Excerpted data START

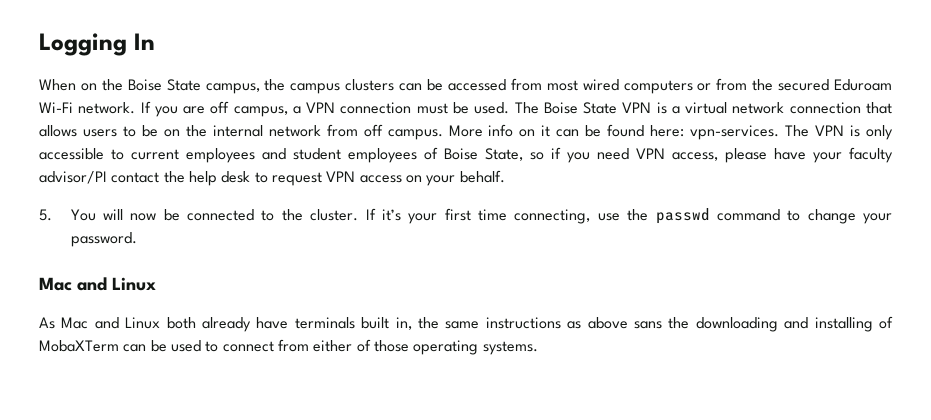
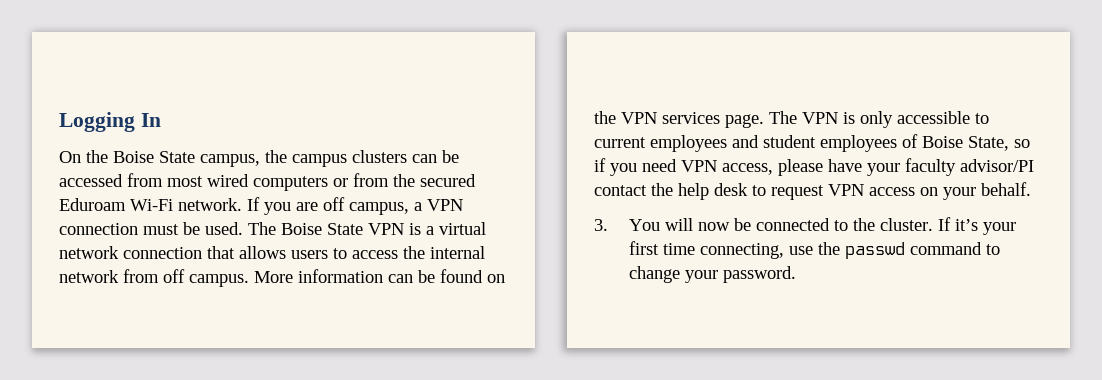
[39,79,97,91] When on -> [59,151,81,163] On
[141,125,180,137] be on -> [352,250,398,259] access
[488,124,780,140] info on it can be found here: vpn-services. -> [298,269,505,283] [594,111,764,128] information can be found on the VPN services page.
[39,209,52,221] 5. -> [594,219,608,231] 3.
[39,277,156,291] [39,316,893,332] [39,339,538,355] // Mac and Linux // As Mac and Linux both already have terminals built in, the same instructions as above sans the downloading and installing of MobaXTerm can be used to connect from either of those operating systems. -> (797, 274) none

Excerpted data END

The required output is each line above restated verbatim, with all images omitted.

## Exercise solution
[39,79,97,91] When on -> [59,151,81,163] On
[141,125,180,137] be on -> [352,250,398,259] access
[488,124,780,140] info on it can be found here: vpn-services. -> [298,269,505,283] [594,111,764,128] information can be found on the VPN services page.
[39,209,52,221] 5. -> [594,219,608,231] 3.
[39,277,156,291] [39,316,893,332] [39,339,538,355] // Mac and Linux // As Mac and Linux both already have terminals built in, the same instructions as above sans the downloading and installing of MobaXTerm can be used to connect from either of those operating systems. -> (797, 274) none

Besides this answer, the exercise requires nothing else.